Éphésiens 2:8

Le salut par la grâce.

I. Pour Paul, la doctrine de la justification par la foi n'était pas une déclaration finale de la vérité chrétienne. Ce n'était pas une formule qui pouvait être utilisée mécaniquement pour construire des schémas de doctrine chrétienne, et qui lui rendait inutile le recours aux relations réelles entre Dieu et le genre humain. Toute description des relations entre Dieu et nous qui n'inclut pas cette conception est non seulement défectueuse, mais fatalement défectueuse, est absolument et ruineusement erronée ; mais cette conception n'épuise pas les relations divines avec le genre humain.

Il y a d'autres relations entre Dieu et l'homme qui ne peuvent être exprimées en termes de loi, et c'est de ces relations que Paul traite dans cette épître. Le fait que son récit de la justification par la foi représentait sous une forme est représenté ici sous une autre. Son esprit et son cœur sont remplis de la grâce divine.

II. Pour certains d'entre nous, ce beau mot a été souillé par des mains impures, entaché par le contact avec des formes corrompues et pernicieuses de pensée religieuse. Mais le mot est trop précieux pour être abandonné. Chez les Grecs, il représentait tout ce qu'il y a de plus gagnant dans la beauté personnelle, la fascination sans nom d'une beauté qui n'est pas froide et lointaine, mais irrésistiblement attirante et charmante. (1) La grâce transcende l'amour.

L'amour n'est peut-être rien de plus que l'accomplissement de la mâchoire, mais la grâce est l'amour qui dépasse toutes les prétentions à l'amour. (2) La grâce transcende la miséricorde.

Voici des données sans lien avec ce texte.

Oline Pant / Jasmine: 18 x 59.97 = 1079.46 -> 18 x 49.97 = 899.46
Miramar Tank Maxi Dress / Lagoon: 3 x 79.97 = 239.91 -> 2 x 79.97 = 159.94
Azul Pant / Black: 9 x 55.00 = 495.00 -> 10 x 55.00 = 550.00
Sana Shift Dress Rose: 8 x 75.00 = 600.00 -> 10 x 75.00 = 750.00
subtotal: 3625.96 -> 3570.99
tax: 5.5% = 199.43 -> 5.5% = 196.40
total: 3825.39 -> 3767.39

La miséricorde pardonne le péché et sauve le pécheur des ténèbres éternelles et de la mort ; mais la grâce inonde d'affection le pécheur qui a mérité la colère et le ressentiment. Si le salut humain a son origine dans la grâce infinie de Dieu, si par cette grâce il est conduit jusqu'à sa consommation éternelle, alors notre véritable position est celle d'une confiance et d'une espérance incommensurables.

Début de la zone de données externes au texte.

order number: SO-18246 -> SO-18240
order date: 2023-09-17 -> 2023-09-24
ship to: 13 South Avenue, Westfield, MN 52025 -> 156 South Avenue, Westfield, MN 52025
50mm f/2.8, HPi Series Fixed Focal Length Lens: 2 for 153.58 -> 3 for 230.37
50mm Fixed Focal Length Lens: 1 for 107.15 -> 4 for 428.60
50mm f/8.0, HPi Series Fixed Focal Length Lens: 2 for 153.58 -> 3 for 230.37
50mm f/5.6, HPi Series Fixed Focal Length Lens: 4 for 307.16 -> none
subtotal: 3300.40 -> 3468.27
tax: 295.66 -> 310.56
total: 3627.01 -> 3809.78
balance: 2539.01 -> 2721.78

Nous n'avons qu'à recevoir les bénédictions infinies de l'amour divin ; nous devons nous abandonner à ce ruisseau de bénédiction éternelle qui a ses sources dans les profondeurs éternelles de la nature divine ; nous devons faire place au libre déroulement dans notre vie et notre destinée de l'idée et du dessein divins.

RW Dale, Leçons sur les Ephésiens, p. 170.

Références : Éphésiens 2:8 . Spurgeon, Sermons, vol. xviii., n° 1064 ; vol. xxvii., n° 1609 ; W. Cunningham, Sermons, p. 203 ; HW Beecher, Christian World Pulpit, vol. vi., p. 411 ; TR Stevenson, Ibid., vol. xxv., p. 371 ; Clergyman's Magazine, vol. ii., p. 94 ; TT Lynch, Ministère de trois mois, p.

49. Éphésiens 2:8 ; Éphésiens 2:9 . Clergyman's Magazine, vol. ii., p. 160 ; A. Murray, Les Fruits de l'Esprit, p. 165 ; J. Smith, jeudi Penny Pulpit, vol. xvi., p. 389. Éphésiens 2:8 . W. Hay Aitken, Mission Sermons, vol. III., p. 109.